Two other groups, Regroupement national des conseils regionaux de l’environnement du Quebec (RNCREQ) and Conseil regional de l’environnement et du developpement durable de l’Outaouais (CREDDO), also applauded the government’s decision.
“We’re happy because we’re not going to launch into this shale gas exploration without further study,” CREDDO Executive Director Nicole DesRoches told NGI’s Shale Daily on Thursday. “We’re happy that the government has endorsed the report.”

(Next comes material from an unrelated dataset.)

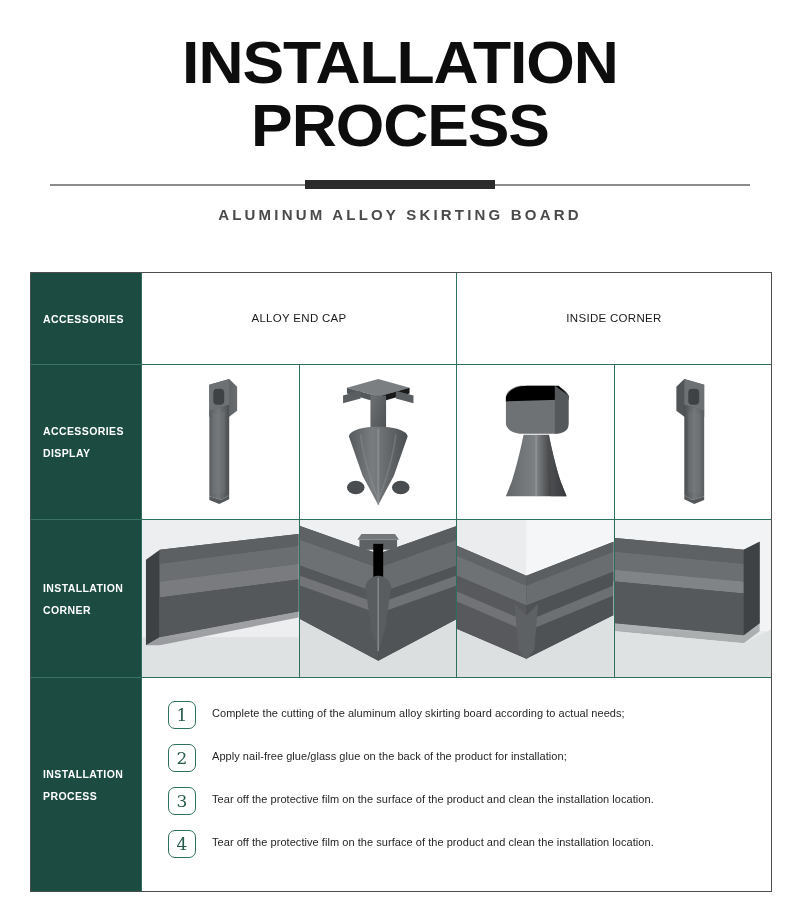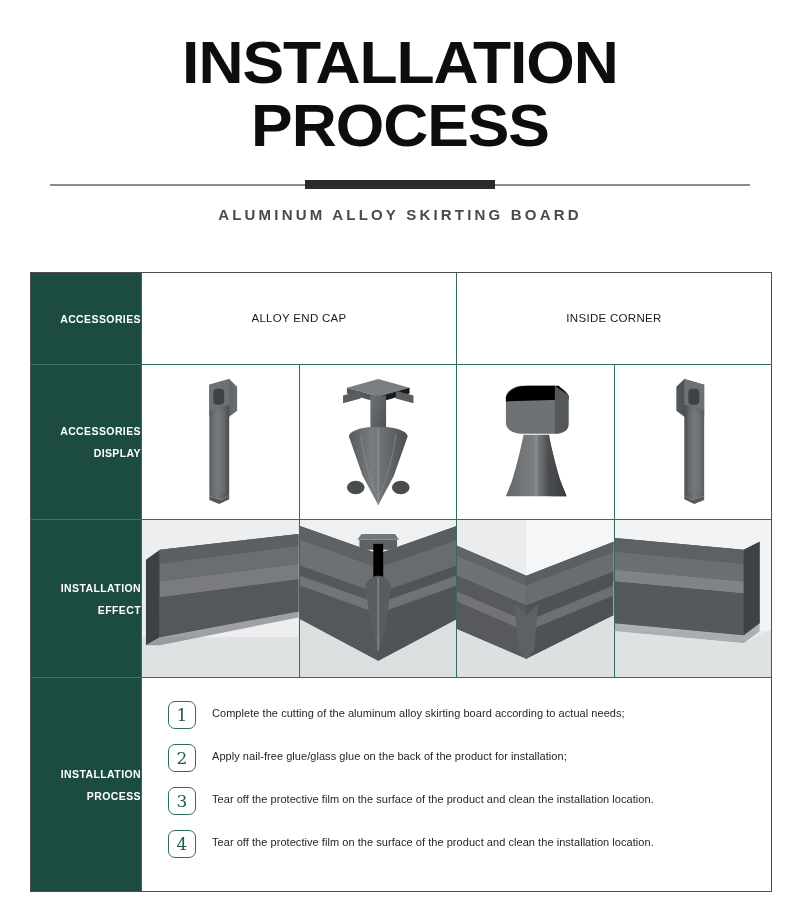"ACCESSORIES" .c-label span { text-align: right -> none }
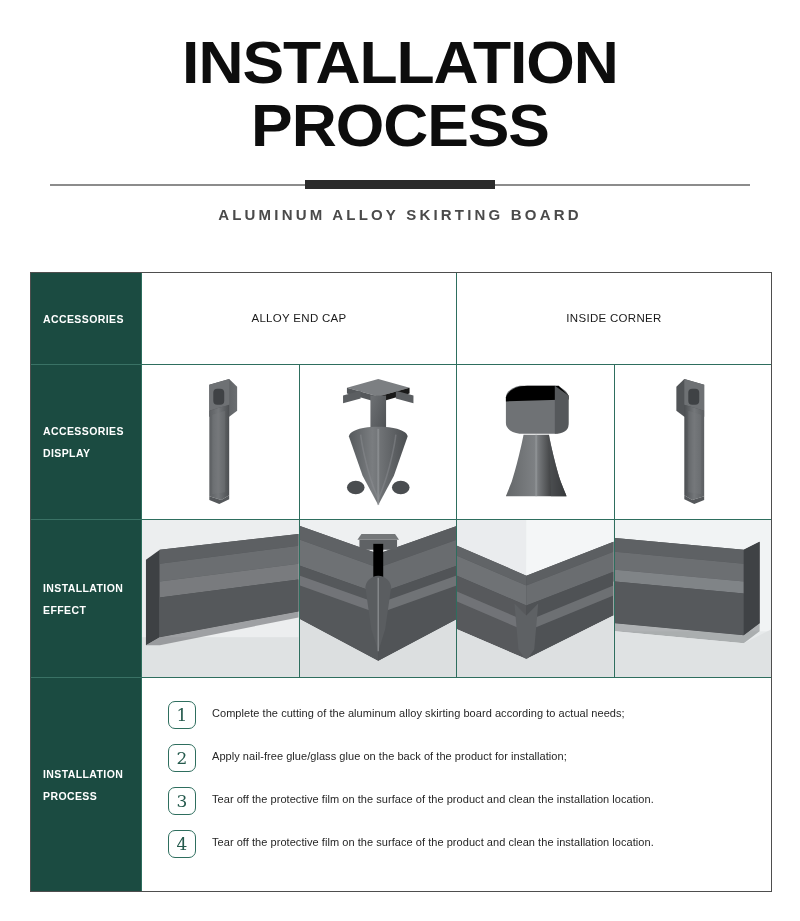"EFFECT" span { text: EFFECT -> CORNER }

In a translated statement, RNCREQ Executive Director Philippe Bourke said his organization was “pleased that the BAPE has acknowledged that it is premature to propose a framework for development of this industry, given the flagrant lack for crucial information, including on the risks of hydraulic fracturing, on the emission of greenhouse gas emissions and on the impacts on health.”
But not everyone was pleased with the 323-page BAPE report. The opposition Parti Quebecois blasted Premier Jean Charest and his party, the Quebec Liberal Party, and called for a halt to all hydrofracking.
“The BAPE concludes that the Liberal government acted wrongly and the people had reason to be concerned about shale gas,” a translated Parti Quebecois statement said. “The BAPE has been the victim of a period too short and a mandate too limited. We currently do not have reliable information and knowledge in Quebec to launch the shale gas development. This reinforces the conviction that a moratorium worthy of its name is necessary.”
DesRoches acknowledged that not everyone was happy with the provincial government’s decision. “But it doesn’t mean that after the two years of study that shale gas usage is going to go on,” she said. “It is sort of a moratorium because everything is stopped. At least we’re going to think about this before we start doing it [on an industrial scale].”
Belisle chuckled at calls for Charest to resign over the issue. “Well, politicians are politicians,” he said. “I guess that’s understandable that they ask for his resignation. But we felt it was more important to welcome this report and tell people that the BAPE work is good work.”
Northrup said the New Brunswick government was meeting with concerned citizens groups and the Conservation Council of New Brunswick (CCNB), and promised they would be able to raise their concerns on hydraulic fracturing with industry officials.
“We realize what’s happening in Quebec,” Northrup said. “Some of the things that they are doing now we have already done in the past. It’s no offense to Quebec, but we’ve started the process quite awhile ago. We feel that we’re ahead of this game but we want to take it slowly. We want to bring all the facts back to New Brunswick and learn by other peoples’ mistakes. It’s a slow process, but we want to make it a slow process.”
CCNB renewed its calls for a moratorium on Wednesday.
“We have had no studies, no public hearings and yet our government is willing to move forward with shale gas development while Quebec clearly is not,” CCNB Executive Director David Coon said. “Our government needs to follow New York and Quebec. Daily, there are more municipalities, counties, states and now provinces putting a halt to this practice before it gets out of hand, [and] New Brunswick should follow suit.”